We have friends that did an ABD in Italy and loved it! Their own kids were 8- 18 and they all loved it! I had referred them, so I was on tenterhooks...would
 they like it? They had done Taulk to Wyoming before and liked it, but said its ABD from now on! I've never done one in Europe, but given I am the kind of person who looks at crowds and goes " ugh!" I can see myself doing one in Italy to avoid all the lines!


----------



## sandhya

If you are looking for a luxurious vacation ABD is the way to go:
1.Express lane service at super busy places like Vatican.
2.Highly informed local guides.
3. Excellent food, well chosen breaks and minimal walking from Point A to B
4.Don't have to touch your luggage from Day 1 till the End.
5. Top of the line hotels and they are all centrally located.
6. If you are travelling with kids ABD is NO BRAINER.
7. Itenaries which are well planned and executed. 
8. Finally, the GUIDES, they really pamper you. They are a fund of knowledge and help you with anything you want. As one of the members of our tour said" this is like taking vacation with your MOM and DAD".


----------



## EllinK

We've also picked other tour companies when for the same price we got more of what we were looking for out of another trip. For instance for Africa, we wanted to maximize our game drives and safari time. It's not that we didn't want anything cultural, but that with a relatively short amount of time, we wanted to spend more time on safari and less doing wine and food, sightseeing and cultural stuff. We ended up paying a little more to tour with an outfitter where we toured privately with just our family group and we spent 10 full days in safari camps, although at one of the camps we spent 2 days doing cultural and sightseeing  activities as well as game drives. This was more than ABDs 3  or 4 nights on Safari. To me it would have been "not worth it" to spend that much money and time traveling for so little safari.[/QUOTE]
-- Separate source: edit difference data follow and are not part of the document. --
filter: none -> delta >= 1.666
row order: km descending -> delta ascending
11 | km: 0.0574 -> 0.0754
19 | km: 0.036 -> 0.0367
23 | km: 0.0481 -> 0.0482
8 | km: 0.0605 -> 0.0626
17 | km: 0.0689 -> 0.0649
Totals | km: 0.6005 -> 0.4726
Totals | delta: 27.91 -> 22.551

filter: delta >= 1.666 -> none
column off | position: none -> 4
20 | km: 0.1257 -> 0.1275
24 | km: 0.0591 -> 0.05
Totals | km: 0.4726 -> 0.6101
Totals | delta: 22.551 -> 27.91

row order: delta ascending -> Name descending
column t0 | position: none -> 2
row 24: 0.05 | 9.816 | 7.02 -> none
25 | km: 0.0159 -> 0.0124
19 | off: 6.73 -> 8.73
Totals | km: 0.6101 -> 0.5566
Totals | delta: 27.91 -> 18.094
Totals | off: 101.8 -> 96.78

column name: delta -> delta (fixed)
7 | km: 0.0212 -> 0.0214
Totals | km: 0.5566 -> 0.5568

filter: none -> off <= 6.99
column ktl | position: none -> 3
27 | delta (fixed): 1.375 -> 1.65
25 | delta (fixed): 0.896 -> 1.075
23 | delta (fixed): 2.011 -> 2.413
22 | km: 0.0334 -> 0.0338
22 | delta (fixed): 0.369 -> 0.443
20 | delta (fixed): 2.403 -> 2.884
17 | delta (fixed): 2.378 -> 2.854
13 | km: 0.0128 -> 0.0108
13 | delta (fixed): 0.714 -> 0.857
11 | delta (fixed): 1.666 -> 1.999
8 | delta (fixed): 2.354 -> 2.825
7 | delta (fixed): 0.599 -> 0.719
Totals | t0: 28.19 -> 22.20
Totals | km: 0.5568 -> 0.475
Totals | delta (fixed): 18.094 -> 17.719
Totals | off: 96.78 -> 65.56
i would love to hear what company you used for Africa!


----------



## familygoboston

EllinK said:


> We've also picked other tour companies when for the same price we got more of what we were looking for out of another trip. For instance for Africa, we wanted to maximize our game drives and safari time. It's not that we didn't want anything cultural, but that with a relatively short amount of time, we wanted to spend more time on safari and less doing wine and food, sightseeing and cultural stuff. We ended up paying a little more to tour with an outfitter where we toured privately with just our family group and we spent 10 full days in safari camps, although at one of the camps we spent 2 days doing cultural and sightseeing  activities as well as game drives. This was more than ABDs 3  or 4 nights on Safari. To me it would have been "not worth it" to spend that much money and time traveling for so little safari.



i would love to hear what company you used for Africa![/QUOTE]

All of the camps we stayed in are through Wilderness Safaris-they were not cheaper than doing an ABD, but we were able to completely customize our travel group (we traveled with just our party of 7) our destinations, (we chose the camps in Zambia and Botswana with assistance from our TA) and they transferred us from place to place with assistance the whole way (though not with a single guide throughout the trip like ABD). 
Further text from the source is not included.